-- Opening Marker --
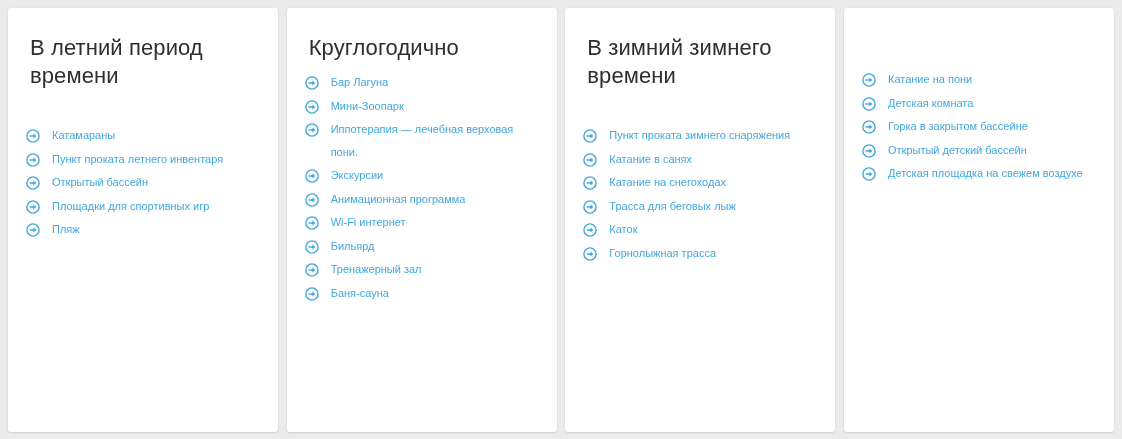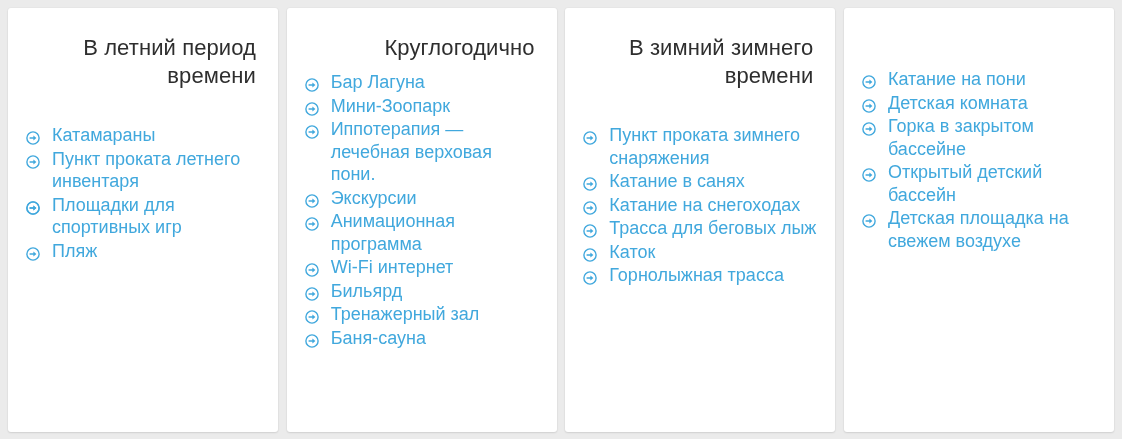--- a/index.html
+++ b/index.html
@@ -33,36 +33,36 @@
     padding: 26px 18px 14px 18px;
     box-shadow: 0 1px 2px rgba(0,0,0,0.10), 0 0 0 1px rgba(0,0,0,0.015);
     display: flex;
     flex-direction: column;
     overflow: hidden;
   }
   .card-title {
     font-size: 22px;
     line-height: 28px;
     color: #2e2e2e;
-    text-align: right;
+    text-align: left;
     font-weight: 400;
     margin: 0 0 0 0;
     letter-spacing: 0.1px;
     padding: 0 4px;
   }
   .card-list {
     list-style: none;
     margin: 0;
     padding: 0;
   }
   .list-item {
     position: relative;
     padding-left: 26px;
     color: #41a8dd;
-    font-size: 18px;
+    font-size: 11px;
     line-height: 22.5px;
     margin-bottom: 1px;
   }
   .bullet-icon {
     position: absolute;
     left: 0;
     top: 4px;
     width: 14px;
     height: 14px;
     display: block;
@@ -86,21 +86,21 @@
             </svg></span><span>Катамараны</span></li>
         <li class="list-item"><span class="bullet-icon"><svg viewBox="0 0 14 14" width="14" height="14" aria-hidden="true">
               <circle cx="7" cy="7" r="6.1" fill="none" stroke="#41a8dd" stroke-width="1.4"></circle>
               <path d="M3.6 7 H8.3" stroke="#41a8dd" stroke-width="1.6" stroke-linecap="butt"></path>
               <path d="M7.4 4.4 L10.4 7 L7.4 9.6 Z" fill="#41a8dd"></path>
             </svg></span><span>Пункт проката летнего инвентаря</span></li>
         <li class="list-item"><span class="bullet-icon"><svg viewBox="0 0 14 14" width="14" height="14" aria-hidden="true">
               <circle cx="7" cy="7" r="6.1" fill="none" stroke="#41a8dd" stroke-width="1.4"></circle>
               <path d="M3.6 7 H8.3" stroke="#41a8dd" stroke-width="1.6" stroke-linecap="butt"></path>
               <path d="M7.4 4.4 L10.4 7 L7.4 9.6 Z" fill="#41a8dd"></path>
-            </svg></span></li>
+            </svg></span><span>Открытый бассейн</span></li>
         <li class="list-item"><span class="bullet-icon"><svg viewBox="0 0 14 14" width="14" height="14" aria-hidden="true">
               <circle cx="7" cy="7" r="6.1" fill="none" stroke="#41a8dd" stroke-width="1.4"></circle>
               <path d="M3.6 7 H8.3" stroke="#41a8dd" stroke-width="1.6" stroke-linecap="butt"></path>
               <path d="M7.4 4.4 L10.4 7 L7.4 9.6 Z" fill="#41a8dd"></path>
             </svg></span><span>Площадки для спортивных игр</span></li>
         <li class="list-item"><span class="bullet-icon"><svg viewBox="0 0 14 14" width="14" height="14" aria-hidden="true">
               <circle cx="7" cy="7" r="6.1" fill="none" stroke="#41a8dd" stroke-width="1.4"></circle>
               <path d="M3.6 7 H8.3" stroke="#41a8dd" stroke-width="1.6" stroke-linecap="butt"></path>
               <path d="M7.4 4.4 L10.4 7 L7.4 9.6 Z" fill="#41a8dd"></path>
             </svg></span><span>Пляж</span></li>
-- Closing Marker --
-- Opening Marker --
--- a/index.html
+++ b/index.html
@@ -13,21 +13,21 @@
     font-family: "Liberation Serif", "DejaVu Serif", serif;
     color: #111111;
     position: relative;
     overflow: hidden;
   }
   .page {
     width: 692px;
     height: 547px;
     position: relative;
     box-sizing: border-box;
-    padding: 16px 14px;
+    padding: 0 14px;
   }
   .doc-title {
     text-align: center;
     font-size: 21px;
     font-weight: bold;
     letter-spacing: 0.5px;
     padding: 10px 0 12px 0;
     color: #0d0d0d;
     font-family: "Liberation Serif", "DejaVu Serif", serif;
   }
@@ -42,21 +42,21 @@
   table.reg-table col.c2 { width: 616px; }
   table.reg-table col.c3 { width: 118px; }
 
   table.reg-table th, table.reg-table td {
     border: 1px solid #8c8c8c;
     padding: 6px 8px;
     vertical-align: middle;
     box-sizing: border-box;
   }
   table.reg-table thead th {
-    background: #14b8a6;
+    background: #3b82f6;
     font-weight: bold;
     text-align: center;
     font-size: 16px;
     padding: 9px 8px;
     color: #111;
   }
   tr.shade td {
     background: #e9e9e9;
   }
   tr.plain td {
-- Closing Marker --
» **INSTRUCTIONS FOR THE TASK**:
Precisely the lines between those holding "-33,36 +33,36 @@" and "</svg></span><span>К", inclusive, are to be reproduced from the listing above, with nothing added.

» **REPLY**:
@@ -33,36 +33,36 @@
     padding: 26px 18px 14px 18px;
     box-shadow: 0 1px 2px rgba(0,0,0,0.10), 0 0 0 1px rgba(0,0,0,0.015);
     display: flex;
     flex-direction: column;
     overflow: hidden;
   }
   .card-title {
     font-size: 22px;
     line-height: 28px;
     color: #2e2e2e;
-    text-align: right;
+    text-align: left;
     font-weight: 400;
     margin: 0 0 0 0;
     letter-spacing: 0.1px;
     padding: 0 4px;
   }
   .card-list {
     list-style: none;
     margin: 0;
     padding: 0;
   }
   .list-item {
     position: relative;
     padding-left: 26px;
     color: #41a8dd;
-    font-size: 18px;
+    font-size: 11px;
     line-height: 22.5px;
     margin-bottom: 1px;
   }
   .bullet-icon {
     position: absolute;
     left: 0;
     top: 4px;
     width: 14px;
     height: 14px;
     display: block;
@@ -86,21 +86,21 @@
             </svg></span><span>Катамараны</span></li>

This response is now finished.